Kegiatan positif anak membangunkan sahur menjadi peristiwa kelam, setelah ribuan anak dinyatakan diamankan kepolisian di berbagai daerah. Media merekam berbagai daerah terlaporkan anak anak di amankan, berhadapan dengan hukum, berkonflik dengan hukum dan berpotensi menjalankan masa pidana dalam proses yurisdiksi Kepolisian di wilayah DKI Jakarta, Yogyakarta, Jawa Barat, Jawa Tengah, Jawa Timur, Lampung, Palembang, Jambi, Sumatera Selatan.

Adapun sebaran daerahnya meliputi yang tersebar di berbagai titik yaitu Parung Panjang Bogor, Malang Jawa Timur, Jagakarsa Jakarta Selatan, Warakas Jakarta Utara, Tanggeran di Jatiuwung, Cipondoh, Kosambi, Tigaraksa dan Ciledug, kemudian Teluk Betung Bandar Lampung, Sukaraja Bogor, Cibadak Sukabumi, Makassar Jakarta Timur, Kalianak Surabaya, Marene dan Muaro serta Kota Jambi, Lahat Sumsel, Margajaya Bekasi Selatan, Rangkasbitung Lebak Banten, Jatibening dan Pondok Gede serta Jatiasih Bekasi, Grha Raya Tangsel, Kemirimuka Beji Depok, Udanawu Blitar.

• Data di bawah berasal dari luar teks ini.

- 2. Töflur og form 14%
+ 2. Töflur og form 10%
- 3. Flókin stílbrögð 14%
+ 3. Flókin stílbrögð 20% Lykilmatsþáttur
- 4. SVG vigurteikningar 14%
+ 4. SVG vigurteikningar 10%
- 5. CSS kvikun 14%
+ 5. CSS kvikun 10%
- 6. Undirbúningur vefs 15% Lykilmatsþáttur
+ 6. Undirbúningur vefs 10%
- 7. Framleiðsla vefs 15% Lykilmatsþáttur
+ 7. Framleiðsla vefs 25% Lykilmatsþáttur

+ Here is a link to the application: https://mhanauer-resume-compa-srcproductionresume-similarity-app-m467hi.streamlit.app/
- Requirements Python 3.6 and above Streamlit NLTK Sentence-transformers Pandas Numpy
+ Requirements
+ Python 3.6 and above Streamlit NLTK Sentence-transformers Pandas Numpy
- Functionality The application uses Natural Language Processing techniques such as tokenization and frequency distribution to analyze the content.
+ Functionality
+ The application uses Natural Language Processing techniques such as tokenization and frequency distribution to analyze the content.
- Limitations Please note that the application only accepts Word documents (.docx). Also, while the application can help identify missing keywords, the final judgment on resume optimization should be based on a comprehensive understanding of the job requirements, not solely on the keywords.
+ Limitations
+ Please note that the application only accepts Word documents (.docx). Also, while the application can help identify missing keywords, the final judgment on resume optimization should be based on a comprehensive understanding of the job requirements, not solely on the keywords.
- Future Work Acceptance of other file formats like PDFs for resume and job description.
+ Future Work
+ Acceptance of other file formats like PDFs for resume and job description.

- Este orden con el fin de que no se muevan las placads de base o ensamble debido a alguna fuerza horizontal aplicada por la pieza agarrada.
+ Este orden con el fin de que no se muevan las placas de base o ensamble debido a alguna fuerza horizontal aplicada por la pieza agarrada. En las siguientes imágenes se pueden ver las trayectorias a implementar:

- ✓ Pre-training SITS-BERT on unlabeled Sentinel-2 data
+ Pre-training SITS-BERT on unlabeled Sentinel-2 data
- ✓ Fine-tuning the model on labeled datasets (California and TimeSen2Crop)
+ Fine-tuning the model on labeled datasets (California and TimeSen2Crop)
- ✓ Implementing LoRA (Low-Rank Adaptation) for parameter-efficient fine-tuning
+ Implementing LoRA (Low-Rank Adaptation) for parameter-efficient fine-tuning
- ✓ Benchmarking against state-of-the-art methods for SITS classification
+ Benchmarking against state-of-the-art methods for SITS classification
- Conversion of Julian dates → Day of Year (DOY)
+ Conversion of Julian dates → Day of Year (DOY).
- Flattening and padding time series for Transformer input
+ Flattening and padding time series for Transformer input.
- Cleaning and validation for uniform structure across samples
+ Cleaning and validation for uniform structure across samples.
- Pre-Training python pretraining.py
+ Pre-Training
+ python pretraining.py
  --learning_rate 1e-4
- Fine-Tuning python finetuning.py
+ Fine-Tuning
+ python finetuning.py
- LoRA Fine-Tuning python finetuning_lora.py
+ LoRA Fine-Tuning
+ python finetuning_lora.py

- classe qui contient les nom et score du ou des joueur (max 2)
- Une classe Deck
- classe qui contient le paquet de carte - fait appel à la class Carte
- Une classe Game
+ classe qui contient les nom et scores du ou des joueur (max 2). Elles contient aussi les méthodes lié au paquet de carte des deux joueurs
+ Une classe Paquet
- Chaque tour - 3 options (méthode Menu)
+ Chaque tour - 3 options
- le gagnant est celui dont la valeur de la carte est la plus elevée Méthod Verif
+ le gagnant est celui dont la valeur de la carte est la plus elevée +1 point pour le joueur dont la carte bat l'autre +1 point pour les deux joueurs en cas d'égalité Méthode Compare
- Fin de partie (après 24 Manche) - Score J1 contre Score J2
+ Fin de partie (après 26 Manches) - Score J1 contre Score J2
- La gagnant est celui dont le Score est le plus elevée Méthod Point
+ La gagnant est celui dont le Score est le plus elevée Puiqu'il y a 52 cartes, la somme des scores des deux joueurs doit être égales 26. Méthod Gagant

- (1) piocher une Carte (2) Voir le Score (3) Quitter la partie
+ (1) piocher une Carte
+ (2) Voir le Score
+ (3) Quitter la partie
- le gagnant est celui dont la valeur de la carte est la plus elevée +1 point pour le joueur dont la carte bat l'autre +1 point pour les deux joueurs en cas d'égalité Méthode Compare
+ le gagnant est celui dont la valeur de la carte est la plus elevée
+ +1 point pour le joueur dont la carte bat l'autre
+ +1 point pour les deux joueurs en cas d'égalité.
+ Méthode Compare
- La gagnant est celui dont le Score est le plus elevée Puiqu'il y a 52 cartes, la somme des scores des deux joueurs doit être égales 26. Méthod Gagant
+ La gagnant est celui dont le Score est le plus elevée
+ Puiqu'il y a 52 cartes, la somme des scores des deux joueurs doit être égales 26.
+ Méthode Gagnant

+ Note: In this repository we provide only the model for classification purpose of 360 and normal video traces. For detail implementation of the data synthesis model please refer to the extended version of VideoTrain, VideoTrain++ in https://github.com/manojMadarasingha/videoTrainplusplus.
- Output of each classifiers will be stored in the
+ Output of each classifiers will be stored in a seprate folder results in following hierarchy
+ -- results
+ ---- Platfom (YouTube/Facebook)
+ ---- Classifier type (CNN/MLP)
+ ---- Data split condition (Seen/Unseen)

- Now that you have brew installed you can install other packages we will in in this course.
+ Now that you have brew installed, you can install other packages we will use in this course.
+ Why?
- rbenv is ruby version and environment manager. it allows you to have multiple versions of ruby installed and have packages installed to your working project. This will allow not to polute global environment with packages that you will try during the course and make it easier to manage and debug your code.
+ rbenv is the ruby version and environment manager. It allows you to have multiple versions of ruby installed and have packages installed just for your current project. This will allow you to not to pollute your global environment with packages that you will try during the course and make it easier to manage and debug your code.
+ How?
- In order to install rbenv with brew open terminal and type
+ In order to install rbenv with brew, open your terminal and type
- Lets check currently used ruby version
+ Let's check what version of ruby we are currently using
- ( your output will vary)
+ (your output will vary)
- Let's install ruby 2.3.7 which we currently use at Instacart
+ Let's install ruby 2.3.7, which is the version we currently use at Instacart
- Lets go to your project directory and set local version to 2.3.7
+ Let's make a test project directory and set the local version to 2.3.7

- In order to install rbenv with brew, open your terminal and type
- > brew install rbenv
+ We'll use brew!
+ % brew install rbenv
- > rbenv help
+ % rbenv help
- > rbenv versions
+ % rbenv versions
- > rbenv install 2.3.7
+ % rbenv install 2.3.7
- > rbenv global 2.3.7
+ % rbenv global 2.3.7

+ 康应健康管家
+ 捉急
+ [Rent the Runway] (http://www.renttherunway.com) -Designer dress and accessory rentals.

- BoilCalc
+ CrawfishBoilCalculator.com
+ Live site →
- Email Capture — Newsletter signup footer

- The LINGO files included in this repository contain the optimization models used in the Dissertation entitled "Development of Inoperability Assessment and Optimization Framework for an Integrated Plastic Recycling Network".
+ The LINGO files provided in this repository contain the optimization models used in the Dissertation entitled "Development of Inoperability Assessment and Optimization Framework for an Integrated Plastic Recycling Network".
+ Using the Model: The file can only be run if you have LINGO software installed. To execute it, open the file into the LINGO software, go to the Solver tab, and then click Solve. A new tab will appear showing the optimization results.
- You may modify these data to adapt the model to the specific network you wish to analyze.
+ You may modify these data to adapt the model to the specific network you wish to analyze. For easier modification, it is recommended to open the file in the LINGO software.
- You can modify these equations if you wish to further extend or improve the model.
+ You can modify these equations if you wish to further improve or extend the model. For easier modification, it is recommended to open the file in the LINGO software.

Sampai rilis ini disampaikan masih banyak daerah yang menginformasikan terjadinya perang sarung.

Rutinitas aktifitas berbahaya setiap bulan Ramadhan ini, benar benar perlu upaya serius, karena terbukti hanya menunggu bulan Ramadhan berikutnya untuk mendatangkan korban anak anak lagi. Metode penanganan yang terus dipakai selama ini, harus berubah, karena tidak efektif dalam menguranginya, bahkan kalau melihat cakupan TKP-nya yang lebih luas saat ini, menampakkan jumlah ribuan anak yang telah terlibat.

Sayang, dampaknya sangat menyedihkan untuk keluarga yang sedang menahan diri dalam berpuasa dan menunggu datangnya bahagia hari Lebaran. Tentu tidak ingin ada keluarga yang menjalankan ibadah dan merayakannya dengan anak anak yang berada dipenjara, anak anak yang duduk di kursi roda, merayakannya dengan rutin keluarga mengurus ke penjara dan menjalani pengobatan, merayakannya dengan bergantian menjaga di rumah sakit, apalagi dengan merayakannya tanpa anak anak yang disayangi.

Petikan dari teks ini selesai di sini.